We begin with the naive algorithm (taking each value and performing a multiplication operation using floating-point arithmetic 0.75. Performing this over 10 000 000 samples on the aarch64 server supplied by our school gives gave our entire program a runtime of 514ms. Subtracting the setup and teardown, as well as unrelated code (which took 496ms to run), we get 18ms of runtime for the operations we care about.

Lets look at two alternative algorithms to see if we can speed things up:

Alternative Algorithm 1: Pre-scaled array

Since we are performing the same operation many times, and since we are likely to get repeat inputs and outputs, perhaps it would save time to do each possible calculation once (about 65,000 times, for all possible values of an int16_t). This way instead of doing a new calculation, we can just look up the output value that we already know tot be correct.

Unfortnately, this did not result in a speedup. It actually slowed things down to a total of 42ms (vs the original 18). I was expecting it to be faster, and I think it would have, except for the problem of our int16_t’s being unsigned. The subtracting and adding of the negative portions (since you cannot use a negative index in an array) may have slowed down my implementation here. This method also requires quite a bit of memory overhead (an array storing around 65000 16-bit integers). I tested this with 1 billion samples after 10 million seemed to be slower, and found that it was still slower. The payoff didn’t seem become better in the long game either.

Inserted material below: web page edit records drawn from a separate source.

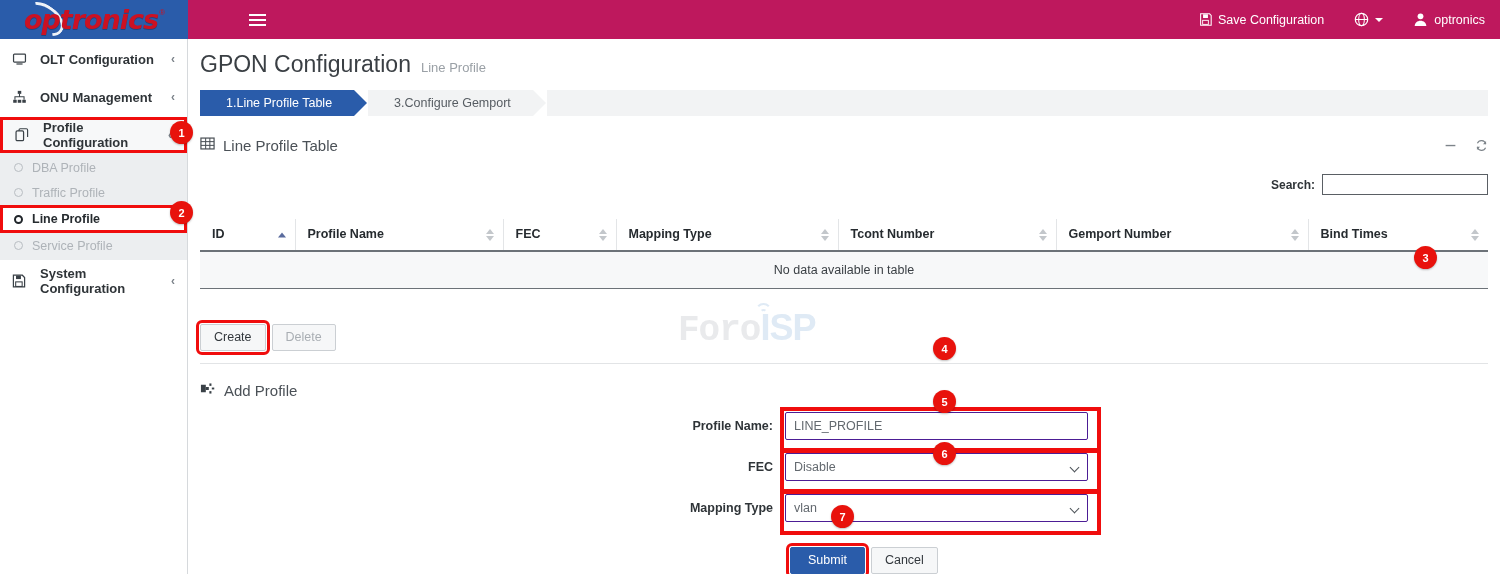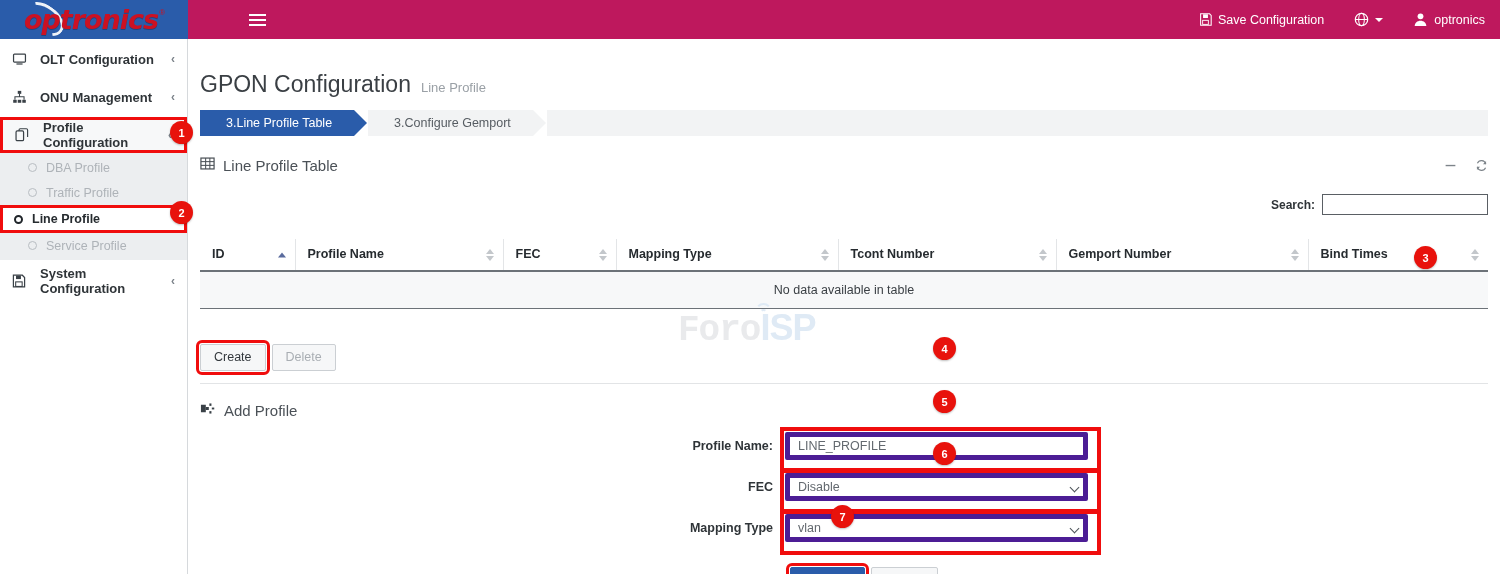--- a/index.html
+++ b/index.html
@@ -88,41 +88,41 @@
     color: #3a4147;
   }
   .side-item .s-label { flex: 1; }
   .side-item .s-chev { font-size: 12px; color: #7b8289; }
   .side-item.highlight {
     border: 3px solid #f00d0d; background: #f7f8f9;
   }
   .submenu { background: #eceef0; padding: 2px 0 2px 0; }
   .sub-item {
     display: flex; align-items: center; gap: 9px;
-    height: 25px; padding-left: 28px;
+    height: 25px; padding-left: 14px;
     font-size: 12.5px; color: #aeb3b8; cursor: pointer;
     position: relative;
   }
   .sub-item .circle {
     width: 9px; height: 9px; border-radius: 50%;
     border: 1.6px solid #b8bdc2; flex: none;
   }
   .sub-item.active {
     color: #262b2f; font-weight: bold; background: #ffffff;
     border: 3px solid #f00d0d; height: 28px; padding-left: 11px;
   }
   .sub-item.active .circle { border-color: #20252a; border-width: 2px; }
 
   
   .content {
     position: absolute; top: 39px; left: 188px;
     width: 1312px; height: 535px; background: #ffffff;
   }
   .page-head { padding: 12px 0 0 12px; display: flex; align-items: baseline; gap: 10px; }
-  .page-title { font-size: 23px; color: #3a3f44; font-weight: normal; margin-top: 20px; }
+  .page-title { font-size: 23px; color: #3a3f44; font-weight: normal; }
   .page-sub { font-size: 13px; color: #9aa0a6; }
 
   
   .wizard {
     margin: 12px 12px 0 12px;
     display: flex; height: 26px; position: relative;
   }
   .wstep {
     position: relative; height: 26px;
     display: flex; align-items: center; justify-content: center;
@@ -248,21 +248,21 @@
     font-size: 12.5px; font-weight: bold; color: #2f3438;
   }
   .field-wrap { position: relative; width: 303px; }
   .field-wrap.boxed::before {
     content: ""; position: absolute; left: -5px; top: -5px;
     width: 313px; height: 38px; border: 4px solid #f00d0d;
     pointer-events: none;
   }
   input.ff, select.ff {
     width: 303px; height: 28px;
-    border: 5px solid #4c1d95; background: #ffffff;
+    border: 1px solid #4c1d95; background: #ffffff;
     font-family: "Liberation Sans", sans-serif;
     font-size: 12.5px; color: #63696f;
     padding: 0 8px; outline: none; border-radius: 2px;
     -webkit-appearance: none; appearance: none;
   }
   select.ff { padding-right: 24px; }
   .sel-caret {
     position: absolute; right: 10px; top: 11px;
     width: 7px; height: 7px;
     border-right: 1.6px solid #4c5258; border-bottom: 1.6px solid #4c5258;
@@ -398,21 +398,21 @@
 
   <div class="content">
 
     <div class="page-head">
       <span class="page-title">GPON Configuration</span>
       <span class="page-sub">Line Profile</span>
     </div>
 
     <div class="wizard">
       <div class="wstep active">
-        <span>3.Line Profile Table</span>
+        <span>1.Line Profile Table</span>
       </div>
       <div class="wstep">
         <span>3.Configure Gemport</span>
       </div>
       <div class="wstep-rest"></div>
     </div>
 
     <div class="card">
 
       <div class="card-head">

Alternative Algorithm 2: Fixed-point arithmetic

Instead of using floating point arithmetic to multiple by 0.75, we can use regular integer multiplication and bit-shifting to get the same results. Here, my algorithm multiplied input sample values by 6, and shifted the result to the right by 3 bits (truncating the last 3 digits, thus dividing by 2 three times). The end result is that we get an integer value that is 3/4 of the original.

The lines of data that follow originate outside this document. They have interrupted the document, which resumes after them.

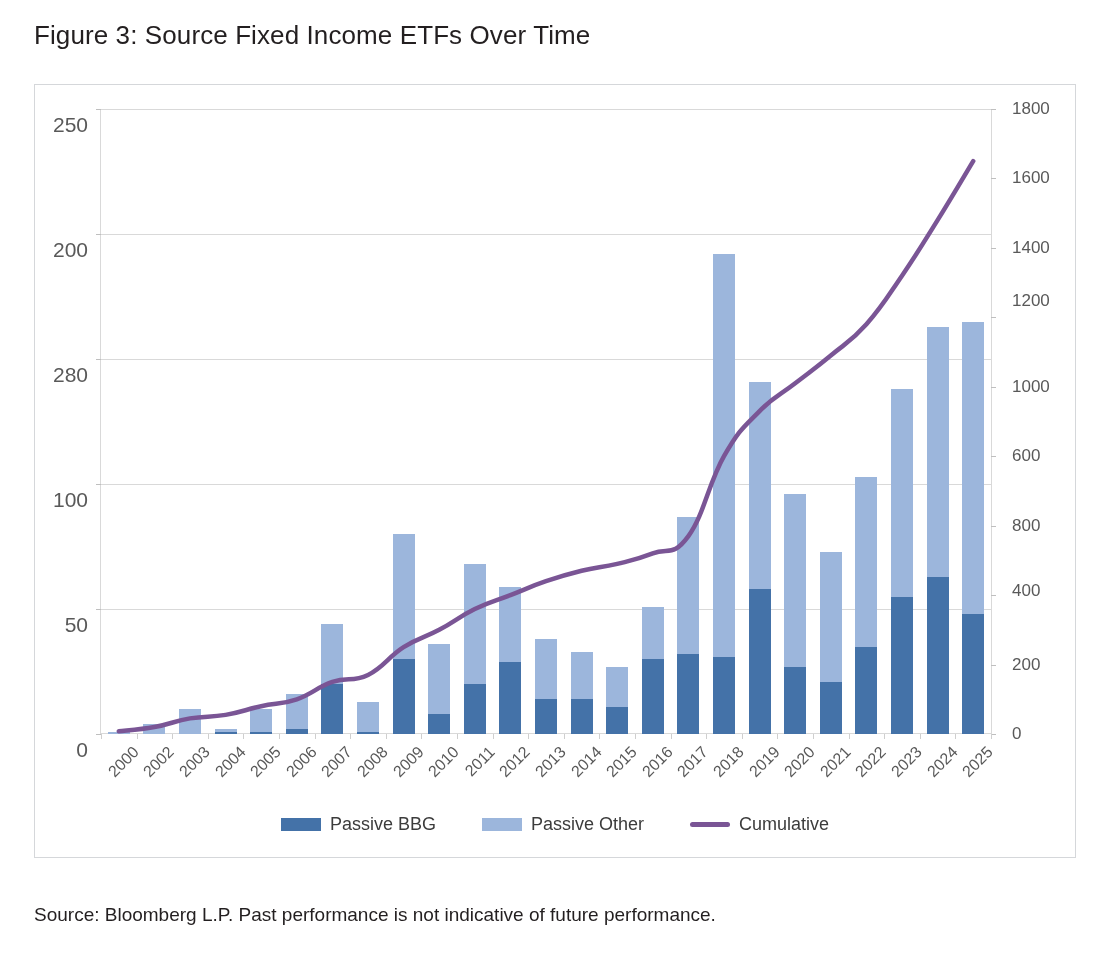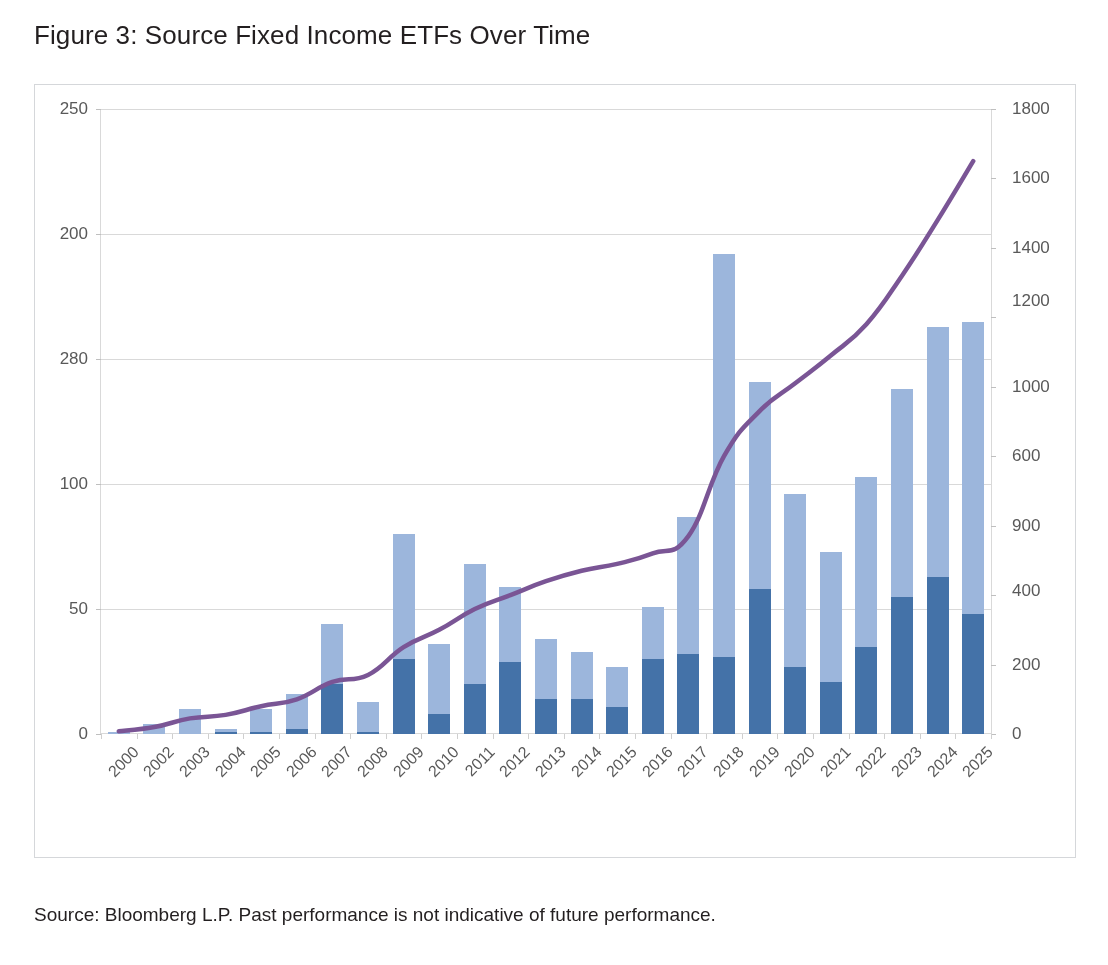--- a/index.html
+++ b/index.html
@@ -48,23 +48,24 @@
     left: 0;
     width: 100%;
     height: 1px;
     background: #d9d9d9;
   }
   .ytick-left {
     position: absolute;
     right: 100%;
     margin-right: 13px;
     transform: translateY(-50%);
-    font-size: 17px;
+    font-size: 21px;
     color: #595959;
     white-space: nowrap;
+    margin-top: 16px;
   }
   .ytick-right {
     position: absolute;
     left: 100%;
     margin-left: 21px;
     transform: translateY(-50%);
     font-size: 17px;
     color: #595959;
     white-space: nowrap;
   }
@@ -206,21 +207,21 @@
         <div class="ytick-left" style="top: 0px;">250</div>
         <div class="tickmark-left" style="top: 0px;"></div>
       </div>
     <div id="yticks-right-layer">
         <div class="ytick-right" style="top: 625px;">0</div>
         <div class="tickmark-right" style="top: 625px;"></div>
         <div class="ytick-right" style="top: 555.556px;">200</div>
         <div class="tickmark-right" style="top: 555.556px;"></div>
         <div class="ytick-right" style="top: 482px;">400</div>
         <div class="tickmark-right" style="top: 486.111px;"></div>
-        <div class="ytick-right" style="top: 416.667px;">900</div>
+        <div class="ytick-right" style="top: 416.667px;">800</div>
         <div class="tickmark-right" style="top: 416.667px;"></div>
         <div class="ytick-right" style="top: 347.222px;">600</div>
         <div class="tickmark-right" style="top: 347.222px;"></div>
         <div class="ytick-right" style="top: 277.778px;">1000</div>
         <div class="tickmark-right" style="top: 277.778px;"></div>
         <div class="ytick-right" style="top: 192px;">1200</div>
         <div class="tickmark-right" style="top: 208.333px;"></div>
         <div class="ytick-right" style="top: 138.889px;">1400</div>
         <div class="tickmark-right" style="top: 138.889px;"></div>
         <div class="ytick-right" style="top: 69.4444px;">1600</div>
@@ -386,15 +387,29 @@
         <div class="xlabel" style="left: 669.6px; top: 634px; right: auto; transform-origin: 0px 0px; transform: rotate(-45deg) translate(-100%, 0px);">2019</div>
         <div class="xlabel" style="left: 705.2px; top: 634px; right: auto; transform-origin: 0px 0px; transform: rotate(-45deg) translate(-100%, 0px);">2020</div>
         <div class="xlabel" style="left: 740.8px; top: 634px; right: auto; transform-origin: 0px 0px; transform: rotate(-45deg) translate(-100%, 0px);">2021</div>
         <div class="xlabel" style="left: 776.4px; top: 634px; right: auto; transform-origin: 0px 0px; transform: rotate(-45deg) translate(-100%, 0px);">2022</div>
         <div class="xlabel" style="left: 812px; top: 634px; right: auto; transform-origin: 0px 0px; transform: rotate(-45deg) translate(-100%, 0px);">2023</div>
         <div class="xlabel" style="left: 847.6px; top: 634px; right: auto; transform-origin: 0px 0px; transform: rotate(-45deg) translate(-100%, 0px);">2024</div>
         <div class="xlabel" style="left: 883.2px; top: 634px; right: auto; transform-origin: 0px 0px; transform: rotate(-45deg) translate(-100%, 0px);">2025</div>
       </div>
   </div>
 
+  <div id="legend">
+      <div class="legend-item">
+        <span class="legend-swatch" style="background: rgb(68, 114, 168);"></span>
+        <span class="legend-label">Passive BBG</span>
+      </div>
+      <div class="legend-item">
+        <span class="legend-swatch" style="background: rgb(156, 182, 220);"></span>
+        <span class="legend-label">Passive Other</span>
+      </div>
+      <div class="legend-item">
+        <span class="legend-line" style="background: rgb(122, 85, 149);"></span>
+        <span class="legend-label">Cumulative</span>
+      </div>
+    </div>
 </div>
 
 <div id="source-note">Source: Bloomberg L.P. Past performance is not indicative of future performance.</div>
 
 </body></html>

Now, this algorithm has given us a significant speedup (at least, around the specific operations being done) and is the best of the three. 13ms compared to the naive algorithm’s 18ms puts us at 28% faster with the same memory overhead (or lack of it, compared with the pre-calculated array).

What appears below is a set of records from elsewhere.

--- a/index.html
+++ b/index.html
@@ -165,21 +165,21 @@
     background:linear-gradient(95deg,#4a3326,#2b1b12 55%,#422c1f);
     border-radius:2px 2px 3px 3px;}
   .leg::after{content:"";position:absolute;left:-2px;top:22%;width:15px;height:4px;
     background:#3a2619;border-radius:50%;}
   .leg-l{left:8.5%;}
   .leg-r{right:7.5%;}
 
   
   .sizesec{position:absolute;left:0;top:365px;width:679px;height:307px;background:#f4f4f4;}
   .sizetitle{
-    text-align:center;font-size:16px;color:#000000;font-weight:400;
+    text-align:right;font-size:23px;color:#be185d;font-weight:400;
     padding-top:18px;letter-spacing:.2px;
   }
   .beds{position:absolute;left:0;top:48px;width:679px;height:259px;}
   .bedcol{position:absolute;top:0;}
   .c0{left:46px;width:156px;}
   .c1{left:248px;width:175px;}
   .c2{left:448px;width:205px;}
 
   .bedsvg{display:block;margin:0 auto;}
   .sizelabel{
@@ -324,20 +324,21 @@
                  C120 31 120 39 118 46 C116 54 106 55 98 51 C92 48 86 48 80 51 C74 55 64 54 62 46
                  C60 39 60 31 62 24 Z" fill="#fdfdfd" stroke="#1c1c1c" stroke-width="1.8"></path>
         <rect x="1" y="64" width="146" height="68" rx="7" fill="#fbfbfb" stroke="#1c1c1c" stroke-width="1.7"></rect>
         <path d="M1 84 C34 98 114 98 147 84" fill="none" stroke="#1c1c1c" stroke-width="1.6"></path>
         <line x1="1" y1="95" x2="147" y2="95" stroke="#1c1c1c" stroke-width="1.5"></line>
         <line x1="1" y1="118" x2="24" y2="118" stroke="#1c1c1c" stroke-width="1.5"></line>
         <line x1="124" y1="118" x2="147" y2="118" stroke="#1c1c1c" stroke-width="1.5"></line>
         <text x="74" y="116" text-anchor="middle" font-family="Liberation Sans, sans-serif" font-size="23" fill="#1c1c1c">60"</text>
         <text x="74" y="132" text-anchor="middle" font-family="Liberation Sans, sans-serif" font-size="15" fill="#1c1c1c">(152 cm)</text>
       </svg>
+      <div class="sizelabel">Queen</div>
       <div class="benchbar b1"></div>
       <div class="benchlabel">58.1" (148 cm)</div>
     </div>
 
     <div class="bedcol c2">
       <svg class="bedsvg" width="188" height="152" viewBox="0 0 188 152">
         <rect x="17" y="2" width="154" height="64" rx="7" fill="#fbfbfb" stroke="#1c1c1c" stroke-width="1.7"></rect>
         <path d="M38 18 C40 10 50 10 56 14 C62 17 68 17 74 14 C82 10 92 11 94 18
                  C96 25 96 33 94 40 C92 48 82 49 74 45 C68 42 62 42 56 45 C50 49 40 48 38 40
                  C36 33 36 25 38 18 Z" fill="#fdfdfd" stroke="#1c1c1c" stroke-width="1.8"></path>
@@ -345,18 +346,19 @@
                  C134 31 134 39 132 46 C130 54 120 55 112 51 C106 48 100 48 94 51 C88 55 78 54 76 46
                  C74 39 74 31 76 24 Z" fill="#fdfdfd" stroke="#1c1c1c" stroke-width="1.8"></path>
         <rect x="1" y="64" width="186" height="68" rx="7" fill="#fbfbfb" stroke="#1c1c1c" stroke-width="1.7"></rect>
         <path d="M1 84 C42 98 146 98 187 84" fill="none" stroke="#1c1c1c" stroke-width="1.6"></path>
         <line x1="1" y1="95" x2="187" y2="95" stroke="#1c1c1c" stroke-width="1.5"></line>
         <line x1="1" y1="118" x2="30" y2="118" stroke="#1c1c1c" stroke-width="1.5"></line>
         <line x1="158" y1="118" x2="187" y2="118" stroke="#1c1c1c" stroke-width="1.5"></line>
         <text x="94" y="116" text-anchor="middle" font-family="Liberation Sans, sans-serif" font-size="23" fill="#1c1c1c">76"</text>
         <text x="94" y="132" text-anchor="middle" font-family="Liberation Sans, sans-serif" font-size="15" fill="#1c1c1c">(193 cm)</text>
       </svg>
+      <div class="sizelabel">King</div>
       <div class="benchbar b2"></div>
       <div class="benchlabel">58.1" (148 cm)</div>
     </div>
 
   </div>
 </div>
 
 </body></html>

*Are they fast enough to process CD data?* – At 44100 samples per second, and 2 channels, I think each algorithm is sufficient. If it can process 10 million samples in a few milliseconds, it should easily be able to keep up with a CD. I will note however, that we should use the best algorithm regardless, since it won’t be the only program running on the machine.

Further Optimizations

As stated before, I think treating the values as unsigned integers may prove to speed things up, especially in the pre-calculated array algorithm. The addition and subtraction waste processing of a repetitive and useless task that could be avoided.